Taban ve üst yönetimler farkı
Fakat bunu devlet geleneğini taşıyan ve en kritik anlarda devletin eski güç ilişkilerinin devamını tercih eden siyasi partilerin örgütleyemeyeceğini gayet iyi biliyoruz. Ancak, bu partilere oy veren toplumsal taban, daha gerçek bir toplumsal muhalefetin bir parçası olabilir. Bunu Gezi direnişinde gördük. Barış hareketleri, hayvan hakları ve ekoloji hareketleri, feminist hareket, sınıfsal hareketlerin ve Kürt siyasal hareketi gibi grupların talepleri bir arada var olabildi. İşte bu çağrıya yanıt verebilen, daha özgür ve eşit bir toplum için müştereklerde buluşabilen her muhalif grupla bir arada yürünebilir. Ancak bugünün “yorgun siyasetini” aşmak, gençlere siyaset alanı açmak, yeni mücadele biçimleri ortaya çıkarmak gerekiyor.
Önce geçmişle hesaplaşma
Öte yandan, anayasa yapım süreçleri, katmanlı, çok bileşenli bir tartışmayı, yüzleşmeyi, müzakere ederek birbirini anlamayı gerektirir. Neden yeni bir anayasaya ihtiyaç var? Bunu makro siyasetin kıskacından kurtararak nasıl toplumsal bir tartışmaya evriltebiliriz? Kadınlar, gençler aslında yok sayılan ve ezilen tüm kesimler yeni bir anayasa yapım sürecine nasıl dahil olabilir? Muktedirlerin şiddet ve yalanla toprak altına gömmeye çalıştığı hakikatleri görülebilir ve duyulabilir kılacak mekanizmalar neler olmalı? Geçmişle hesaplaşılmayan bir Anayasa yapım süreci gerçekten adalet getirebilir mi? Tüm kesimlerin özellikle de bu ülkenin ötekileştirilenlerinin bu sorulara verdiği yanıtlar çerçevesinde hazırlanabilir yeni bir anayasa. Uzun erimli bir strateji kurmaksızın, bugünkü siyasal atmosferden kendi kendine bir toplum sözleşmesi çıkmasını bekleyemeyiz. Bunun için farklı bileşenleri bizzat bizim zorlamamız, harekete geçirmemiz gerekiyor.

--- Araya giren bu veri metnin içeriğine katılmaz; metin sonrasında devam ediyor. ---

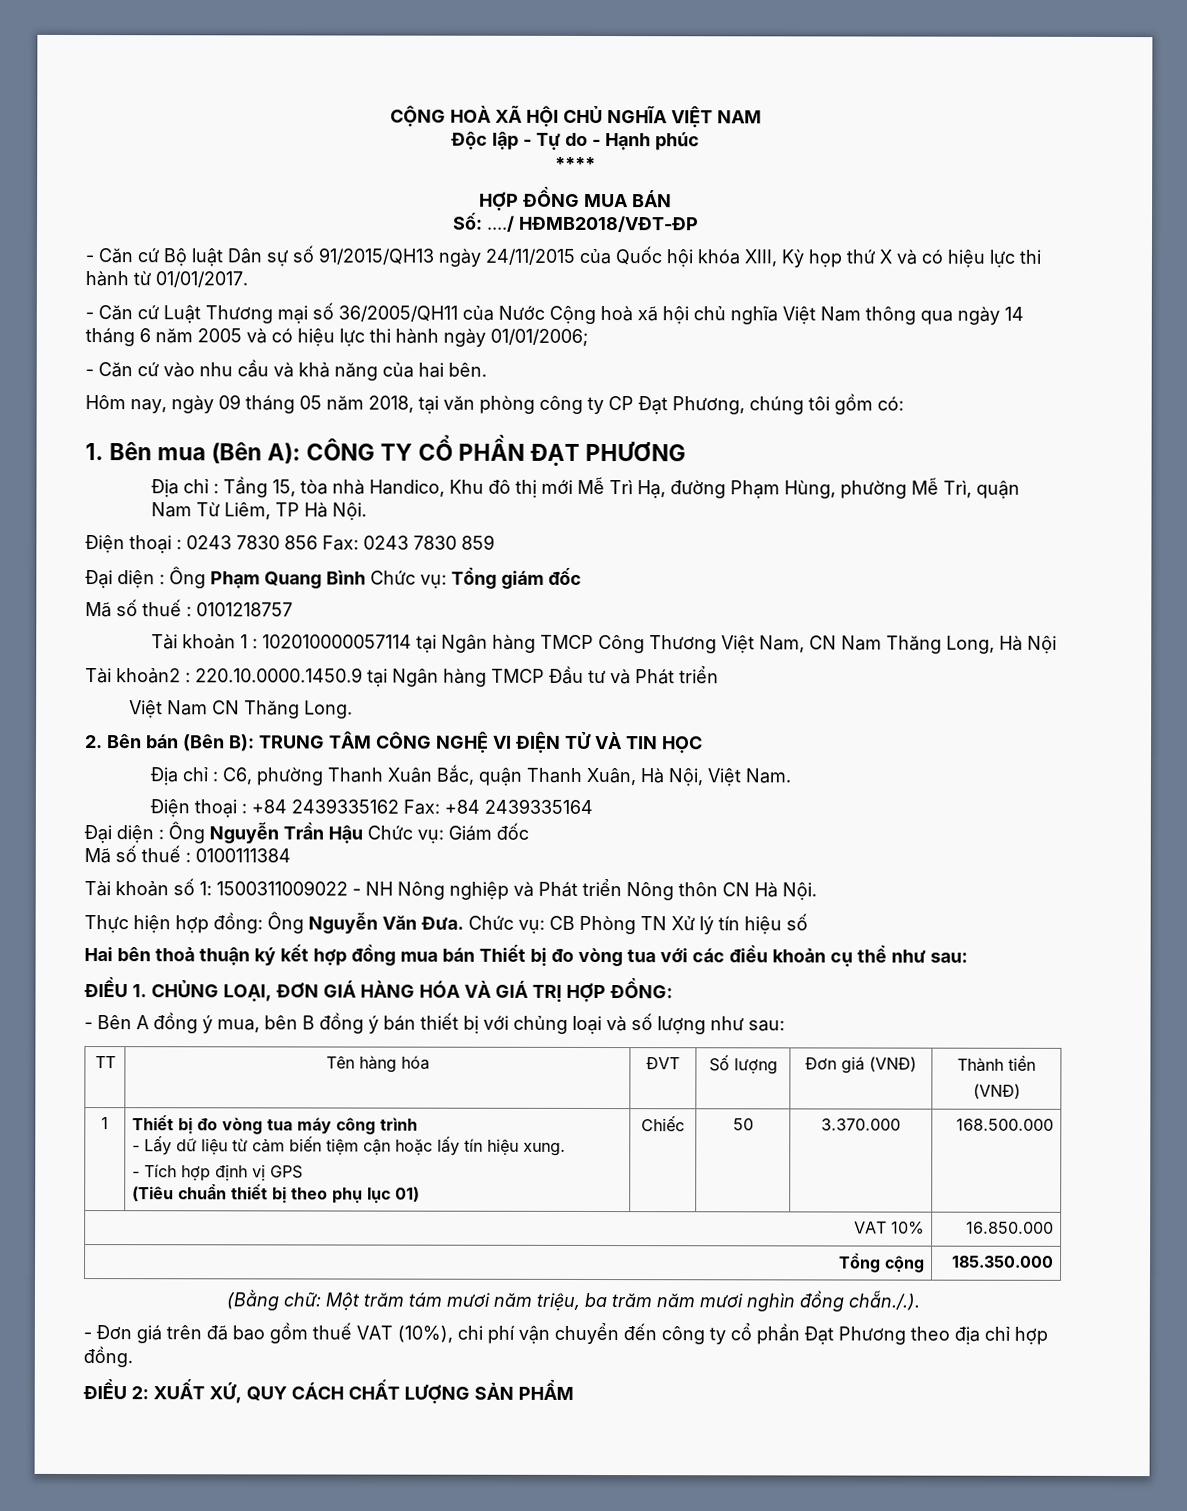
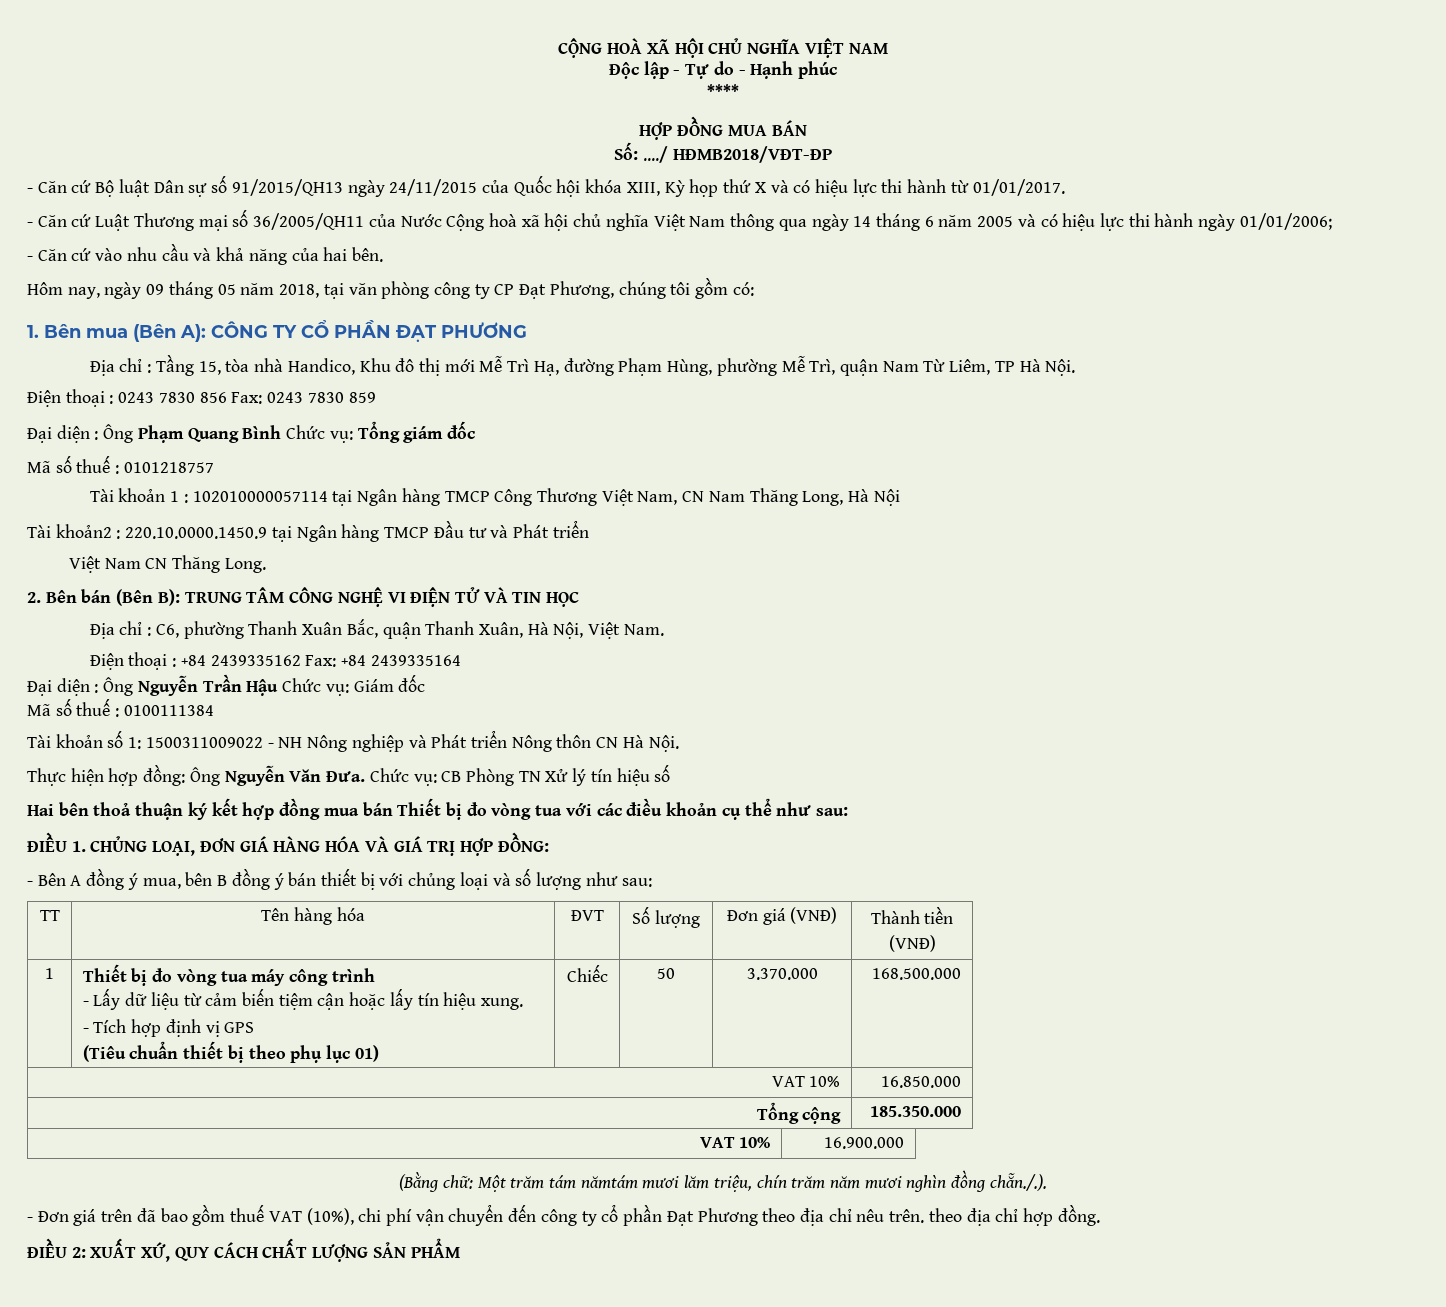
+ VAT 10% | 16.900.000
- (Bằng chữ: Một trăm tám mươi năm triệu, ba trăm năm mươi nghìn đồng chẵn./.).
+ (Bằng chữ: Một trăm tám nămtám mươi lăm triệu, chín trăm năm mươi nghìn đồng chẵn./.).
- - Đơn giá trên đã bao gồm thuế VAT (10%), chi phí vận chuyển đến công ty cổ phần Đạt Phương theo địa chỉ hợp đồng.
+ - Đơn giá trên đã bao gồm thuế VAT (10%), chi phí vận chuyển đến công ty cổ phần Đạt Phương theo địa chỉ nêu trên. theo địa chỉ hợp đồng.

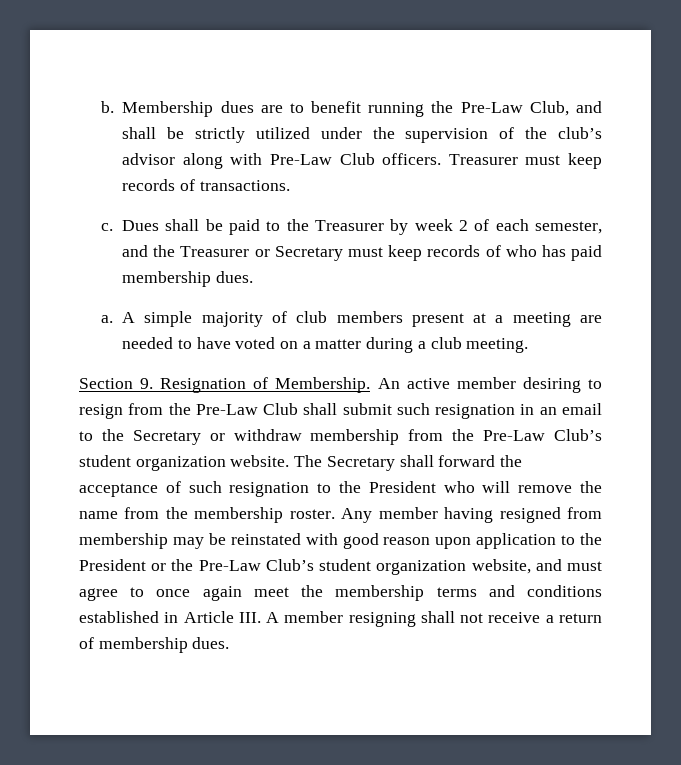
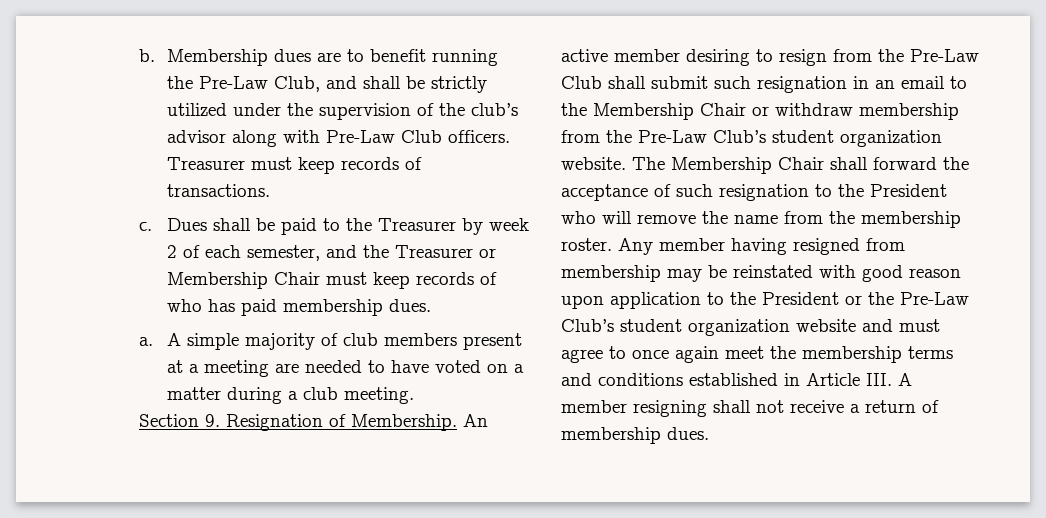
- Dues shall be paid to the Treasurer by week 2 of each semester, and the Treasurer or Secretary must keep records of who has paid membership dues.
+ Dues shall be paid to the Treasurer by week 2 of each semester, and the Treasurer or Membership Chair must keep records of who has paid membership dues.
- An active member desiring to resign from the Pre-Law Club shall submit such resignation in an email to the Secretary or withdraw membership from the Pre-Law Club’s student organization website.
+ An active member desiring to resign from the Pre-Law Club shall submit such resignation in an email to the Membership Chair or withdraw membership from the Pre-Law Club’s student organization website.
- The Secretary shall forward the acceptance of such resignation to the President who will remove the name from the membership roster.
+ The Membership Chair shall forward the acceptance of such resignation to the President who will remove the name from the membership roster.
- Any member having resigned from membership may be reinstated with good reason upon application to the President or the Pre-Law Club’s student organization website, and must agree to once again meet the membership terms and conditions established in Article III. A member resigning shall not receive a return of membership dues.
+ Any member having resigned from membership may be reinstated with good reason upon application to the President or the Pre-Law Club’s student organization website and must agree to once again meet the membership terms and conditions established in Article III. A member resigning shall not receive a return of membership dues.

Değişim iktidardan beklenemez
AKP, zaten Erdoğan önderliğinde bir cemaatler ve nüfuzlu kimseler koalisyonu. 17 yılda AKP koalisyonu içinde yaşanan dönüşümlerin tamamı Erdoğan’ın gücünü pekiştirmek ve partiyle birlikte tüm devlet yönetiminin de otoriterleşmesi ve tek adam düzeninin olağanlaşmasıyla sonuçlandı. Şimdi bu sistemin bir şekilde değiştirilmesi yönünde bir adım atılacaksa da, Erdoğan ve etrafındaki kliğin gücünü pekiştirme amacıyla atılacak. Dolayısıyla değişim AKP’den beklenecek bir şey değil tabii ki!
Kurucu bir toplumsal hareket
Son 5 yılda son derece anti-demokratik koşullarda 8 kere sandık başına gidilmesi, seçim odaklı bir siyaset biçimine hapsolmaya ve kritik pek çok meseleyi sürekli ötelemeye neden oldu. Ancak, bugün tek adam rejiminin bir Anayasa problemi olduğu pek çok kesimin kabul ettiği bir gerçek. Bunun yapısal bir dönüşümü beraberinde getirecek bir siyasal harekete dönüşmesi için ise başka bir iradeye ihtiyaç var. Muhalefet sözünü ve politikasını AKP’nin dayattığı iki kutuplu rejimin sınırları içinden kurmayı artık bırakmalı. Örneğin müzakere, barış, yeni anayasa, demokratikleşme gibi kelimeleri zikretmek, toplum nazarında tartışılabilir hale getirmek için iktidardan icazet beklemeye gerek yok. HDP olarak, 23 Haziran seçimi ve 31 Mart seçiminde bu kavramlar bizim için kurucu oldu. Şimdi yeni anayasa süreci için tartışmalar yürütüyoruz ve strateji oluşturuyoruz. Ancak bu tartışmaların tabana da yayılması için bir an önce harekete geçmek gerekiyor. Mesela CHP’nin de biraz daha cesur olması, kendi tabanında bunu tartıştırması gerekiyor.
Siyaset erkek muhabbeti değildir
Cinsiyet eşitliği perspektifinin ve erkek egemen sistem eleştirisinin dâhil edilmediği hiçbir tartışma bütünlüklü bir sonuç vermeyecektir. Türkiye’de siyaset hep böyle erkek “raconuyla” kurulageldi. Biz kadınlarsa bu düzene çomak sokmaktan hiç çekinmedik. Siyasete ve hukuk tartışmalarına doğrudan müdahale edebilmiş, yapısal pek çok değişikliği mümkün kılmış çok güçlü bir feminist hareket ve kadın hareketi var. 30 yıldır var olduğumuz her alanı değiştirebilmek, dönüştürebilmek için mücadele ediyoruz. Erkek siyaset içinde kurulamayan ittifakları ve dayanışmayı biz kadınlar olarak kurabiliyoruz. Bizler yeni anayasadan tutun, toplumsallaşmış bir barış sürecinin nasıl olacağına, göçmenlerin karşı karşıya oldukları ayrımcılıklardan, adil bir üretim ve bölüşüm düzeninin nasıl olacağına kadar Türkiye’nin tüm meselelerini zaten ciddi biçimde tartışıyoruz. Yeni dönemde kadınların sözünün ve mücadelesinin ne ölçüde kurucu rol olacağı da Türkiye’nin, demokratikleşme sorununun çözülüp çözülemeyeceğini belirleyecek adımlardan biri olacak.